Probabilistic language models can predict future words given a history of words.
This can be used for predictive text. For example if a user types "Did you call your" we may want to estimate the probability that the next word is "child".
We can state this problem:
\(P(child|did\ you\ call\ your)\)
By definition this is:
\(P(child|did\ you\ call\ your)= \dfrac{P(did\ you\ call\ your\ child)}{P(did\ you\ call\ your)}\)
We can estimate each of these:
\(P(did\ you\ call\ your\ child)=\dfrac{|did\ you\ call\ your\ child|}{|5\ word\ sentences|}\)
\(P(did\ you\ call\ your)=\dfrac{|did\ you\ call\ your|}{|4\ word\ sentences|}\)
This needs a large corpus, which may not be practical.
Additionallly, the words must be indexed, and not simply stored as a bag of words.
We can decompose the probabilities using the chain rule.

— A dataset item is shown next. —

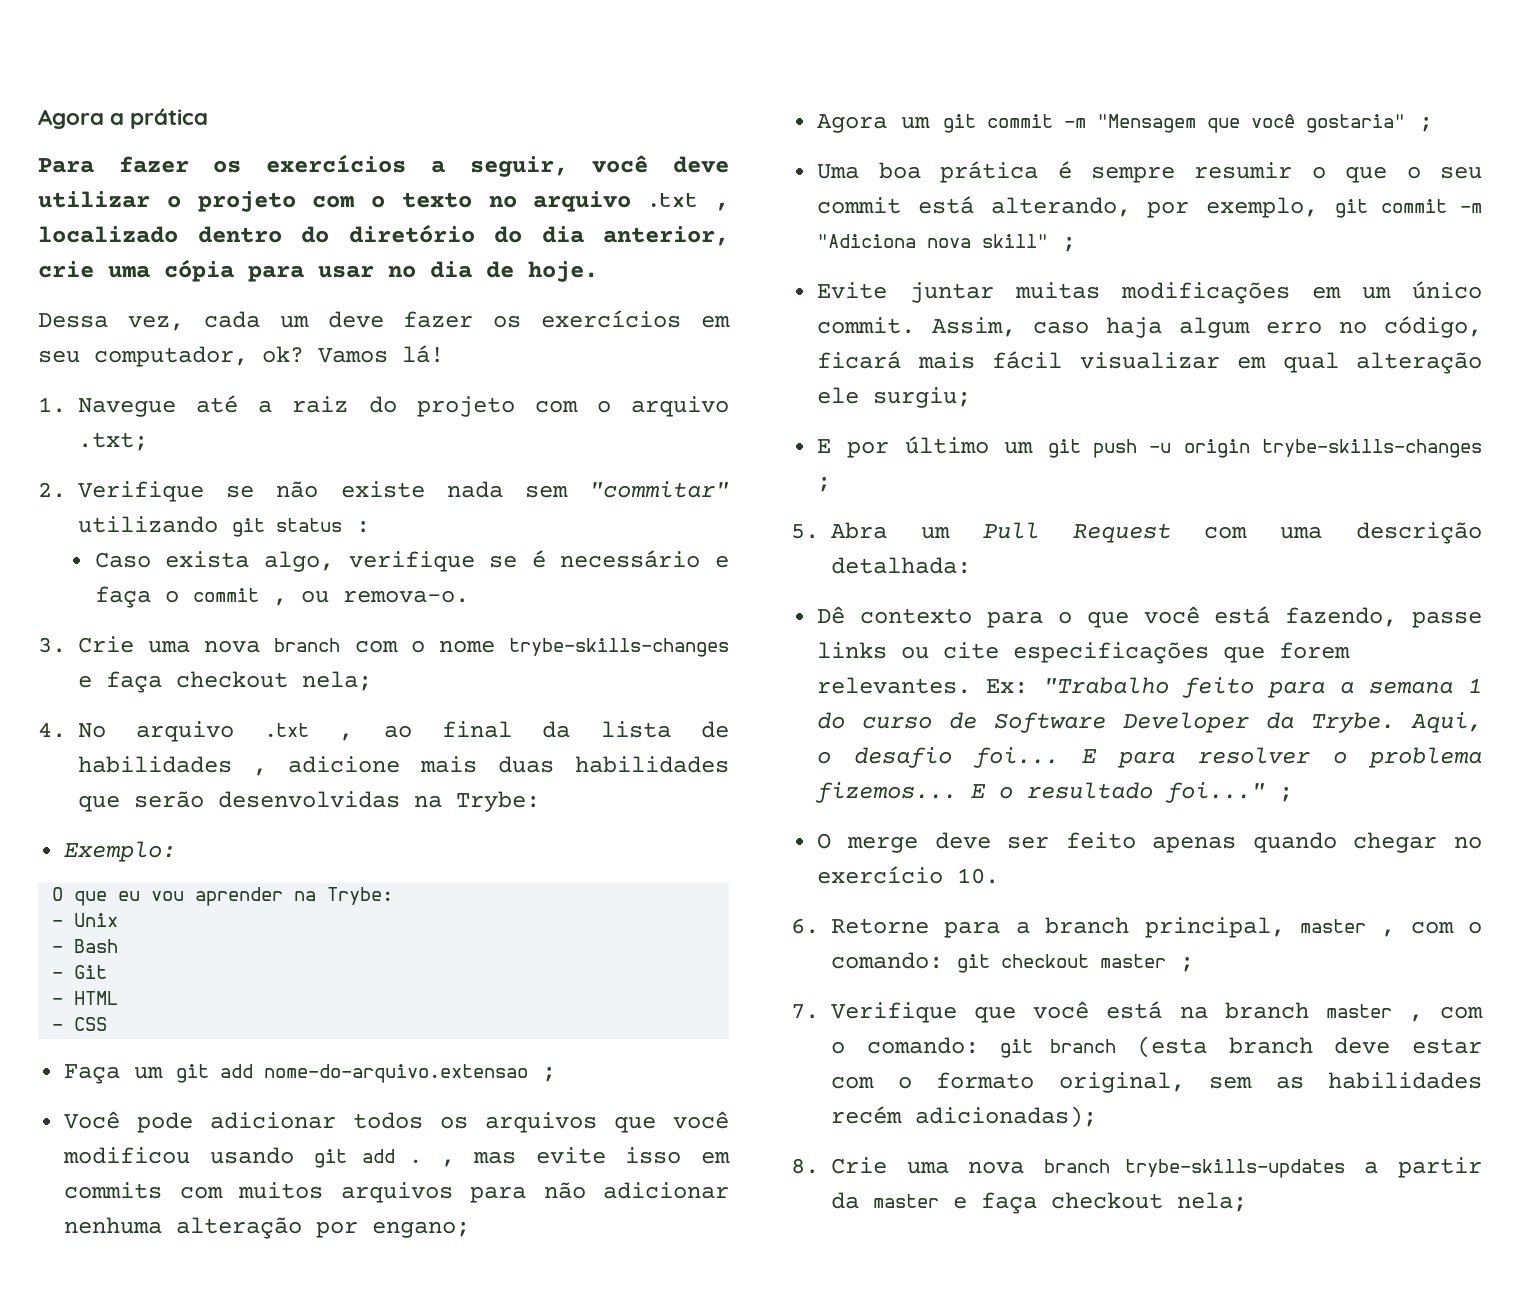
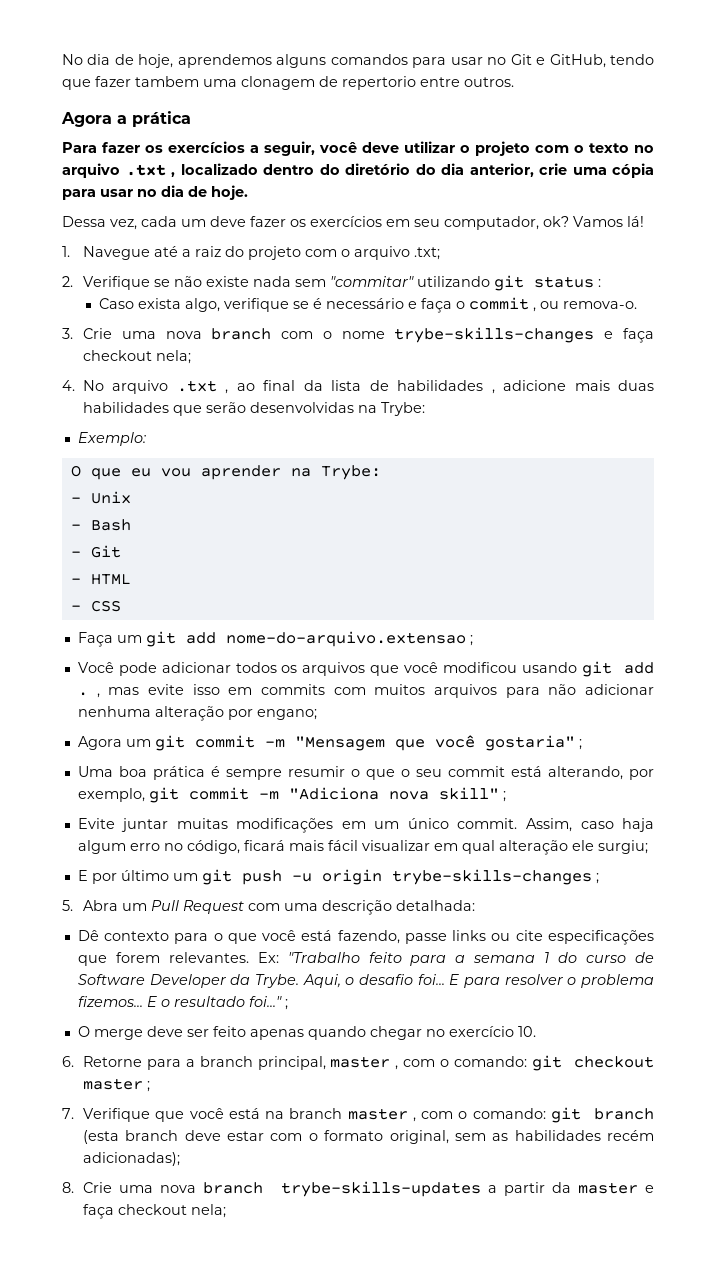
(38, 119) none -> [62,54,654,68] [62,76,514,90] No dia de hoje, aprendemos alguns comandos para usar no Git e GitHub, tendo que fazer tambem uma clonagem de repertorio entre outros. //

\(P(did\ you\ call\ your\ child)=P(did)P(you|did)...P(child|did\ you\ call\ your)\)
\(P(w_1,...,w_k)= \prod_k p(w_k|w_1,...,w_{k-1})\)
We can simplify the decomposition using the Markov assumption:
\(P(w_k|w_1,...,w_{k-1})=P(w_k|w_{k-1})\)
This is a \(1\)-gram.
We can do this for \(n\) words back. This is an \(n\)-gram.
We can use smoothing to address small corpuses.
\(P(did\ you\ call\ your\ child)=\dfrac{|did\ you\ call\ your\ child|+1}{|5\ word\ sentences|+V}\)
\(P(did\ you\ call\ your)=\dfrac{|did\ you\ call\ your|+1}{|4\ word\ sentences|+V}\)
For some value \(V\).
We can compare probabilistic language models using perplexity.
We can then choose the model with the lowest perplexity.
\(perplexity(w_1, w_2, ..., w_n)=P(w_1, w_2, ..., w_n)^{-\dfrac{1}{n}}\)
We can expand this:
\(perplexity(w_1, w_2, ..., w_n)=\prod_i P(w_i| w_1, ..., w_{i-1})^{-\dfrac{1}{n}}\)
Depending on which n-gram we use we can then simplify this.